• [Brief] Once you have located the line containing "tänkbara lösningarna studeras" in the material below, return it exactly along with each line after it through the line containing "valda lösningen detaljutformas</div>".

++++ Records provided

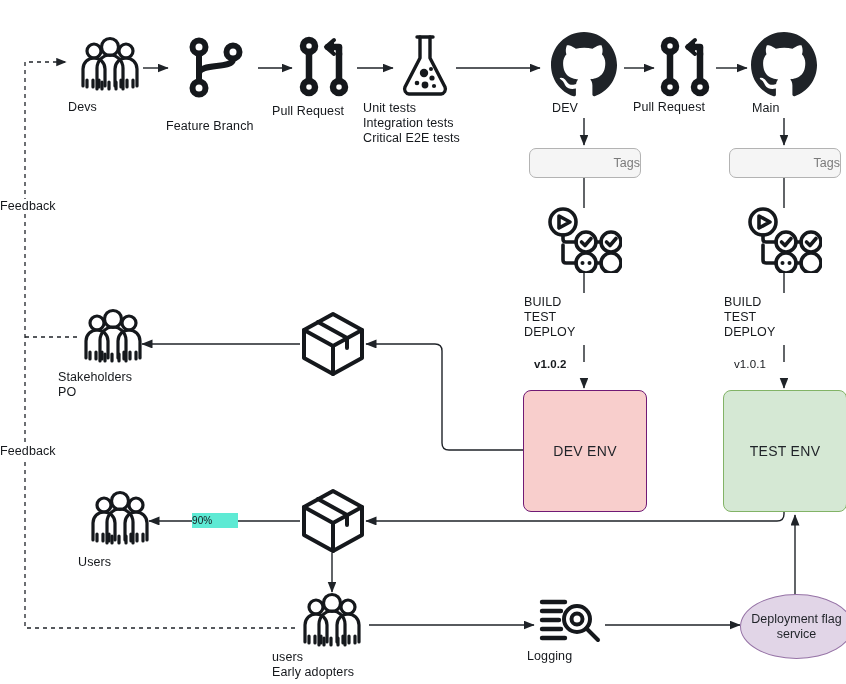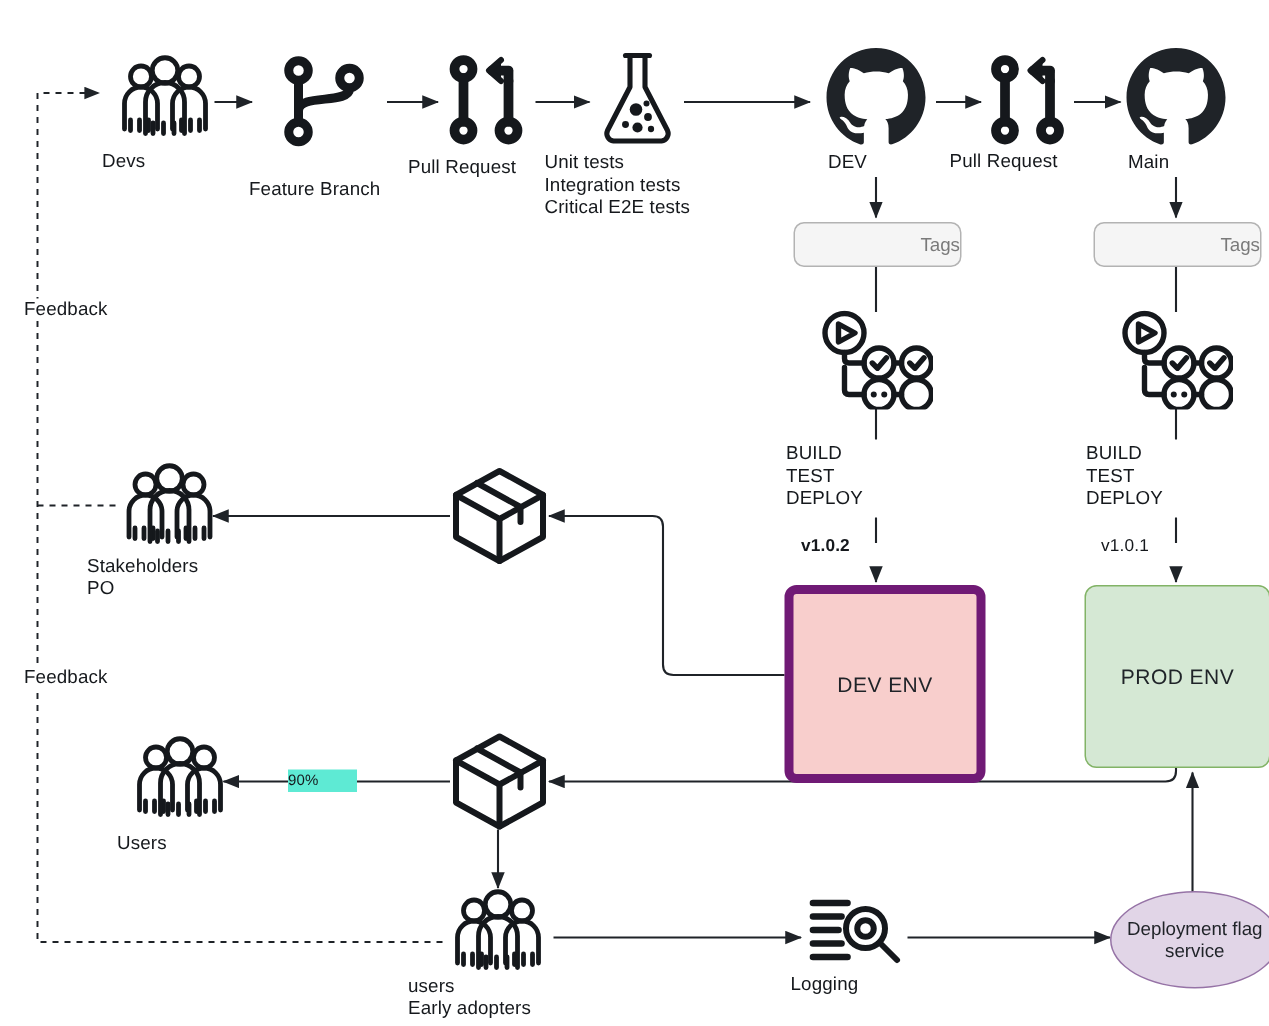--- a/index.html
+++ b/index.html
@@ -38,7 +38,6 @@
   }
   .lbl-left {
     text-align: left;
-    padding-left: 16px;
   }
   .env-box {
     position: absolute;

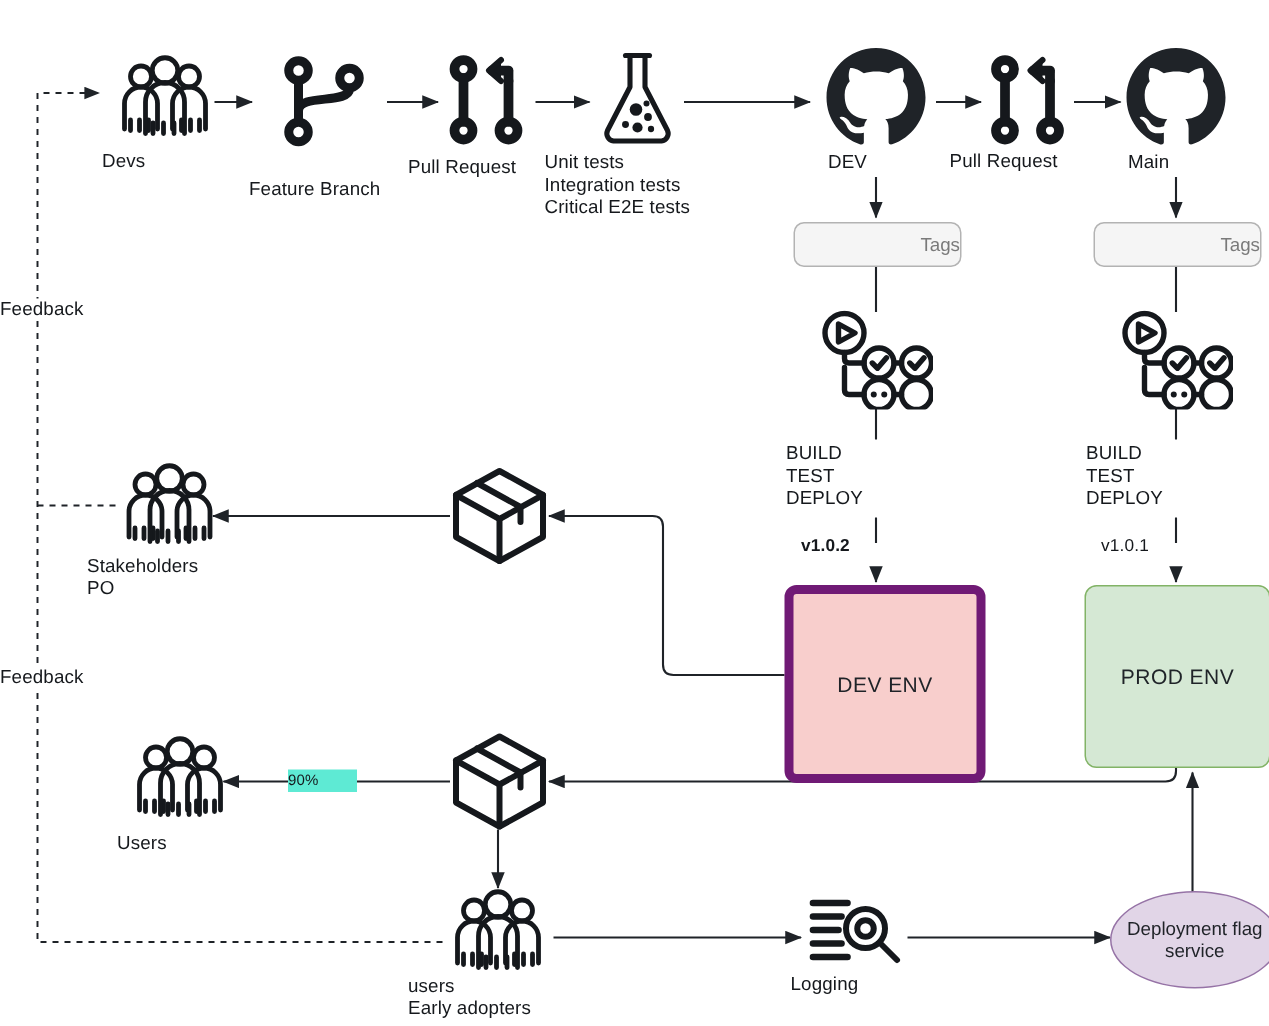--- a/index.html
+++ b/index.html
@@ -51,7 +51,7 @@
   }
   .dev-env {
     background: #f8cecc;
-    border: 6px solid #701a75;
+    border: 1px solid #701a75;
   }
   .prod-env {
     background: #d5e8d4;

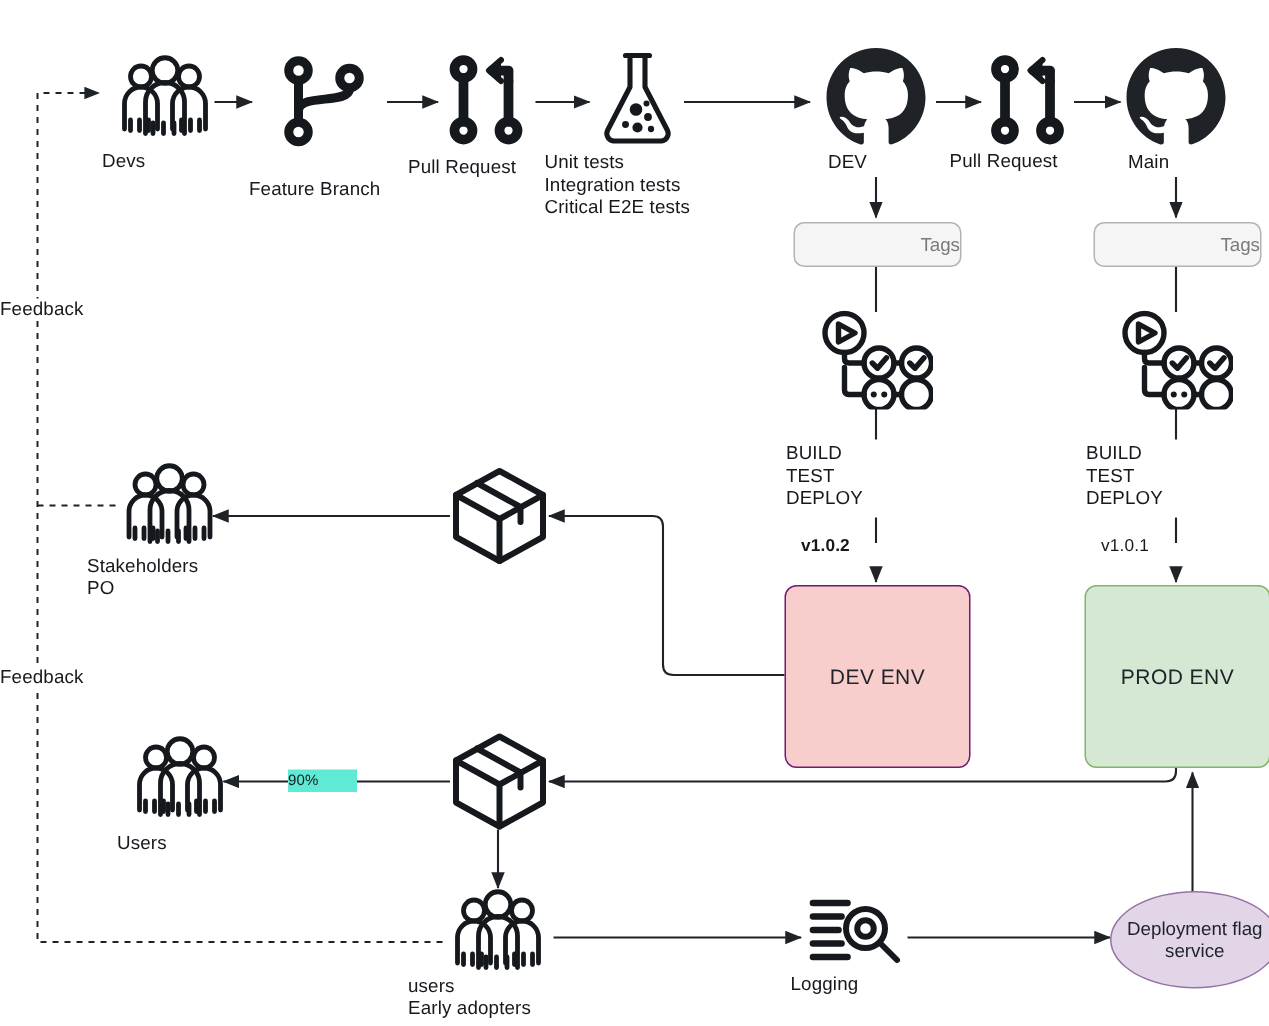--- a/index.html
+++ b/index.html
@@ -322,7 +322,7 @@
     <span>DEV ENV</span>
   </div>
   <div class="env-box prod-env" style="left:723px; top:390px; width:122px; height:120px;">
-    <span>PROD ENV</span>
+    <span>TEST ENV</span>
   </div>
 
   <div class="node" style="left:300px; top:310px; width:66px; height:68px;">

++++++++
++++ Records provided

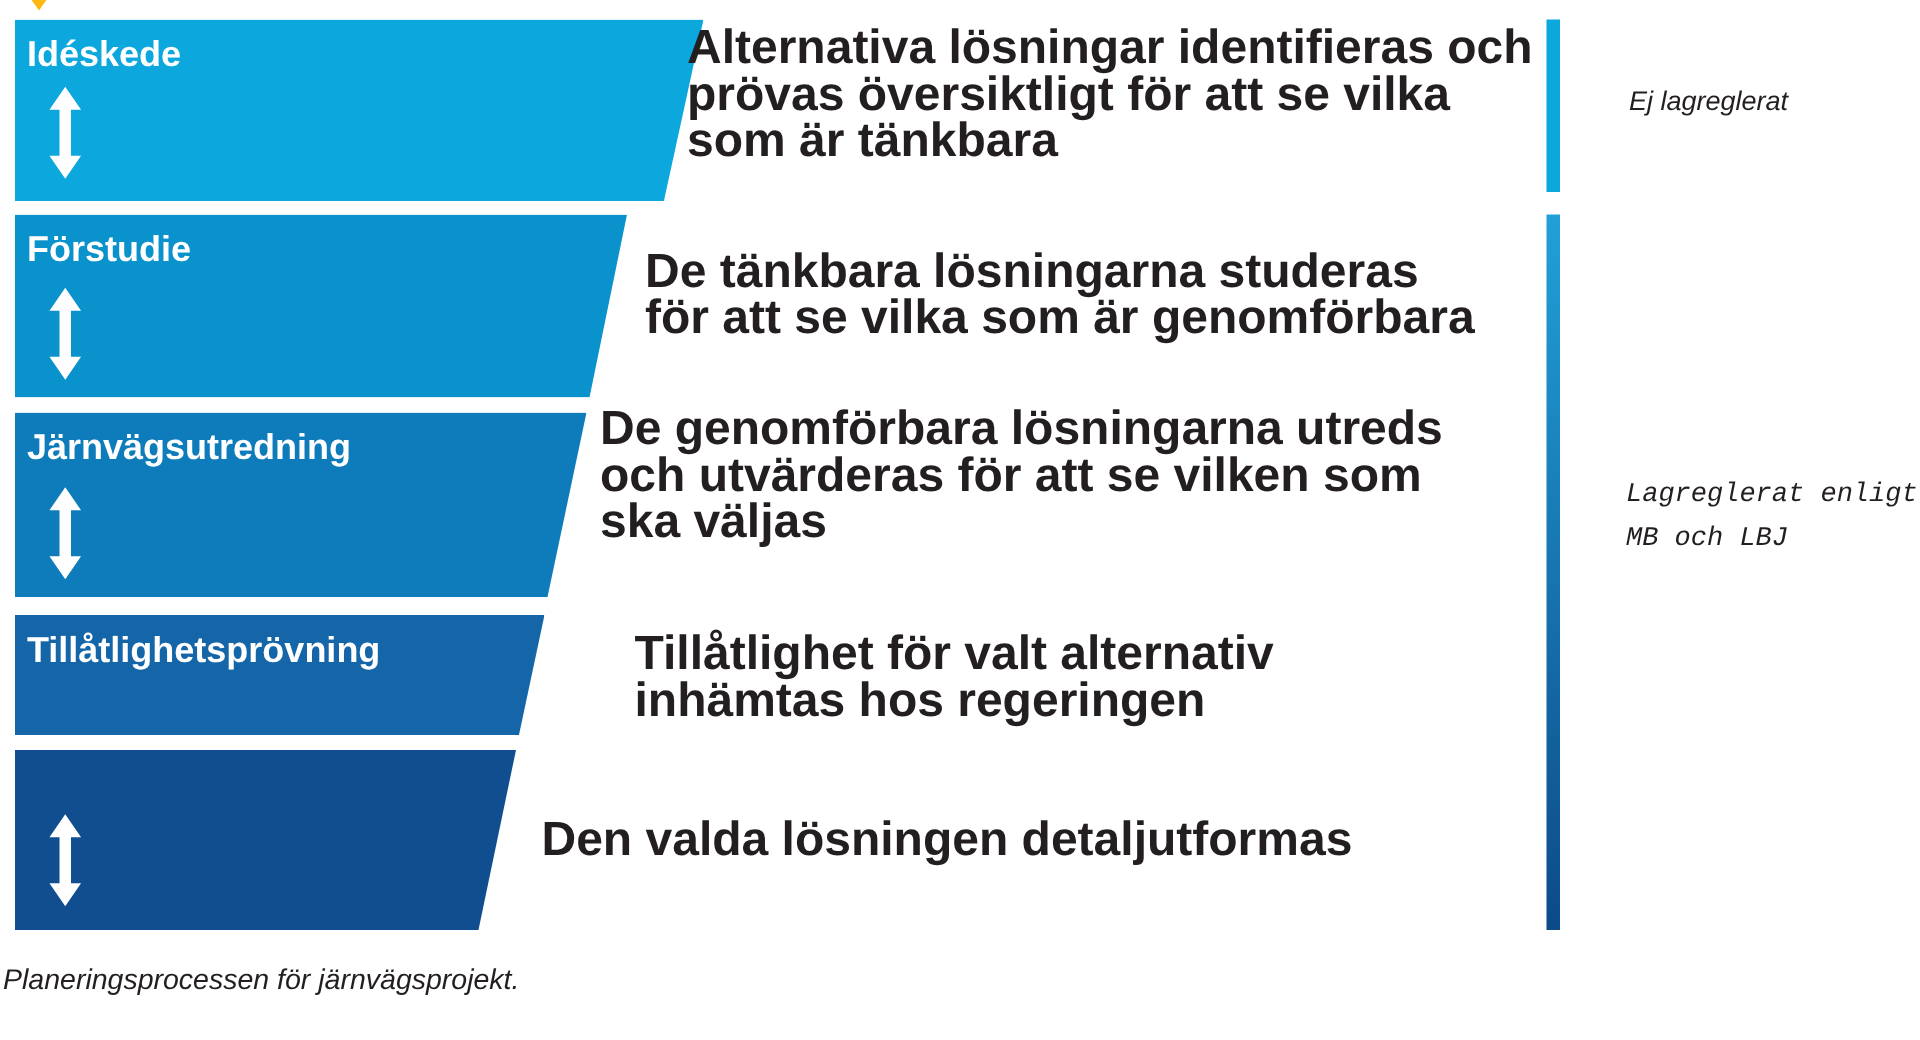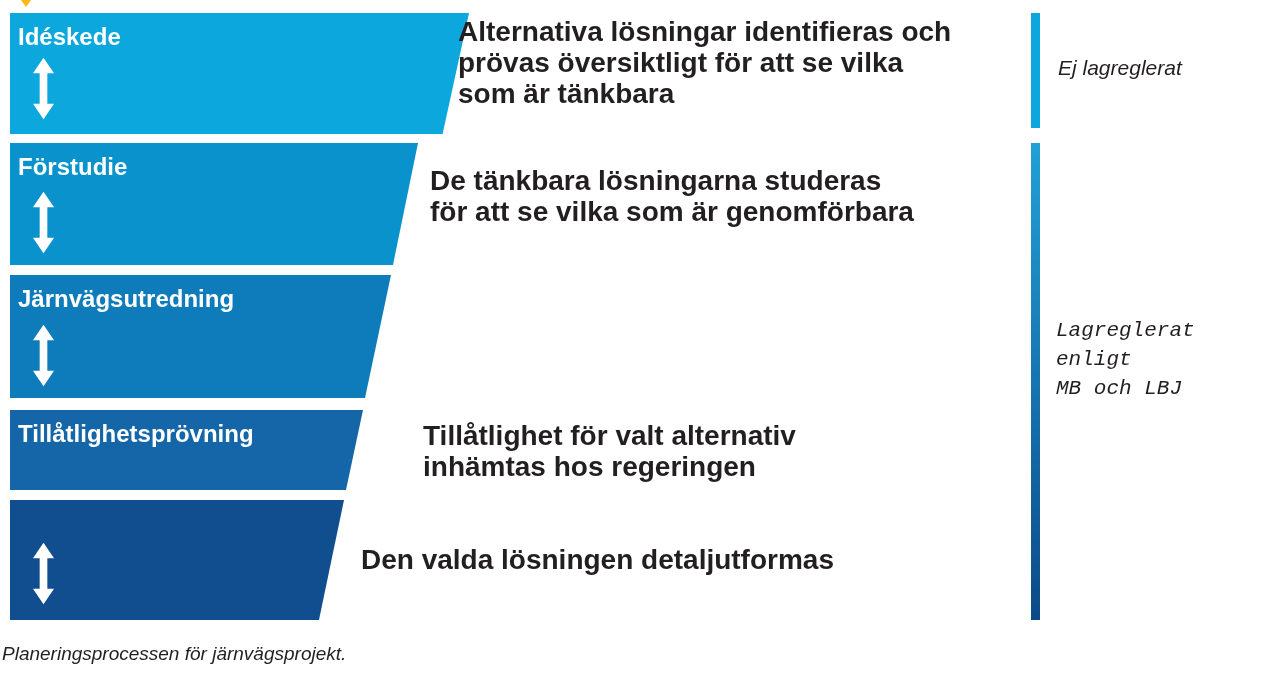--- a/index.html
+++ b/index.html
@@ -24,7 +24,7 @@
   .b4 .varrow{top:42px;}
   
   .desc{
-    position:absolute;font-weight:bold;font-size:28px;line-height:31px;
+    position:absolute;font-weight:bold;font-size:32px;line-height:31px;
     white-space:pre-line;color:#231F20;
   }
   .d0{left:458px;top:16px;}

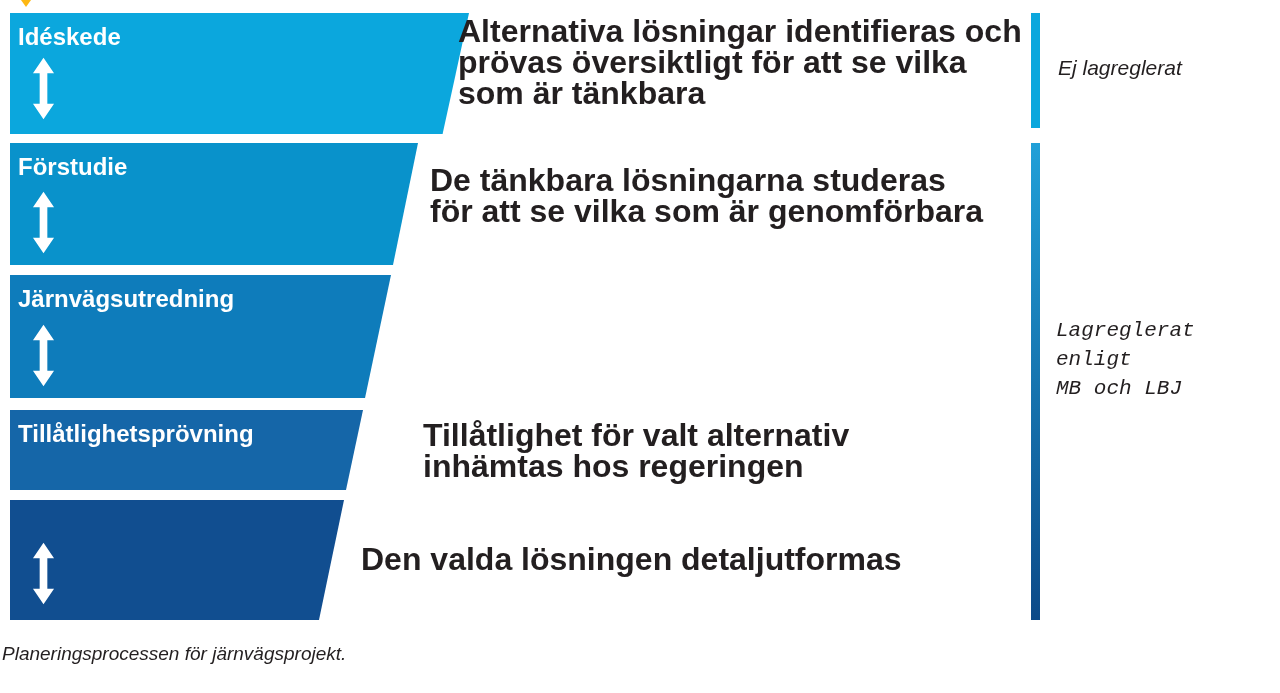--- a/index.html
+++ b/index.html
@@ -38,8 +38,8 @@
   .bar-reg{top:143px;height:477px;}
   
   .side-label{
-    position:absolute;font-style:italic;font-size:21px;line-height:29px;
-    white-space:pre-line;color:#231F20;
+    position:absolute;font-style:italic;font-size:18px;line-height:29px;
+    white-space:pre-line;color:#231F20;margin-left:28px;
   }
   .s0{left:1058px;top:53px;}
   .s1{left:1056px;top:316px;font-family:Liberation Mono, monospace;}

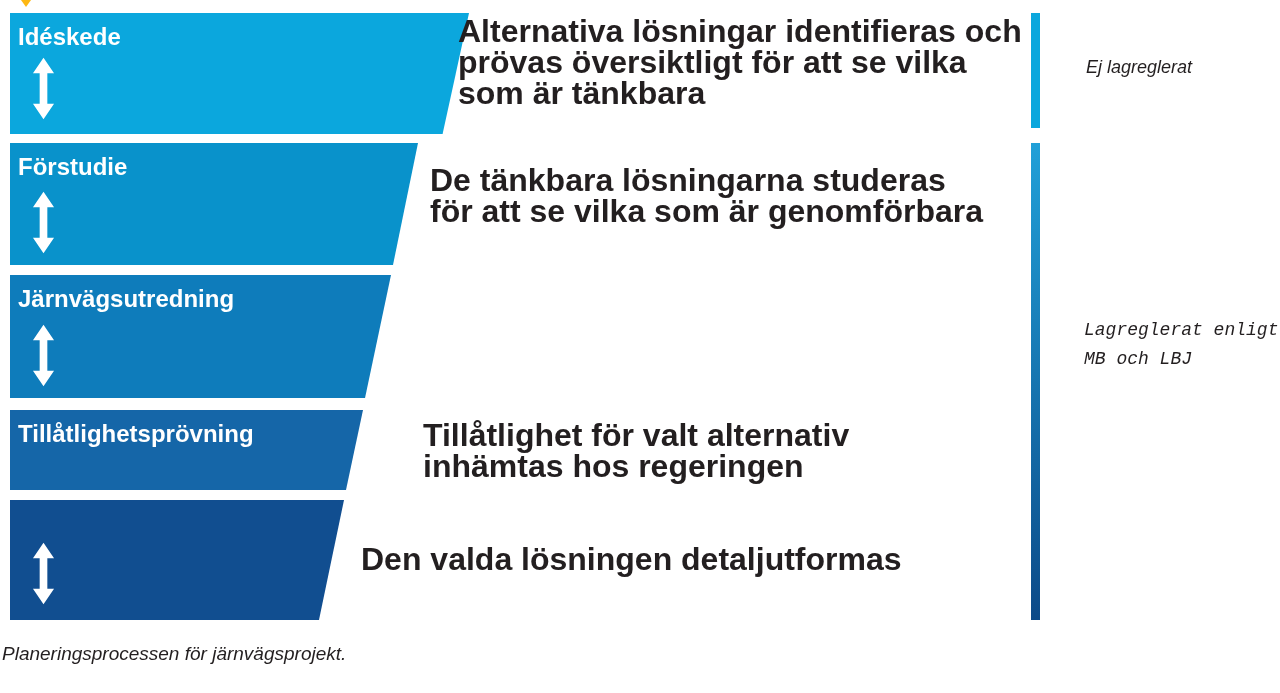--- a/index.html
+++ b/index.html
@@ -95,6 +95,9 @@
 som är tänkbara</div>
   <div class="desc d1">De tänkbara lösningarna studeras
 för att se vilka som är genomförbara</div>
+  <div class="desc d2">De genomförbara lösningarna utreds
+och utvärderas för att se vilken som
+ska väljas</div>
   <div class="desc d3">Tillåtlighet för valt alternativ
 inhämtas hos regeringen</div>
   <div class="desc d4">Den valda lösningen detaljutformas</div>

++++++++

• [Task solution]
   <div class="desc d1">De tänkbara lösningarna studeras
 för att se vilka som är genomförbara</div>
+  <div class="desc d2">De genomförbara lösningarna utreds
+och utvärderas för att se vilken som
+ska väljas</div>
   <div class="desc d3">Tillåtlighet för valt alternativ
 inhämtas hos regeringen</div>
   <div class="desc d4">Den valda lösningen detaljutformas</div>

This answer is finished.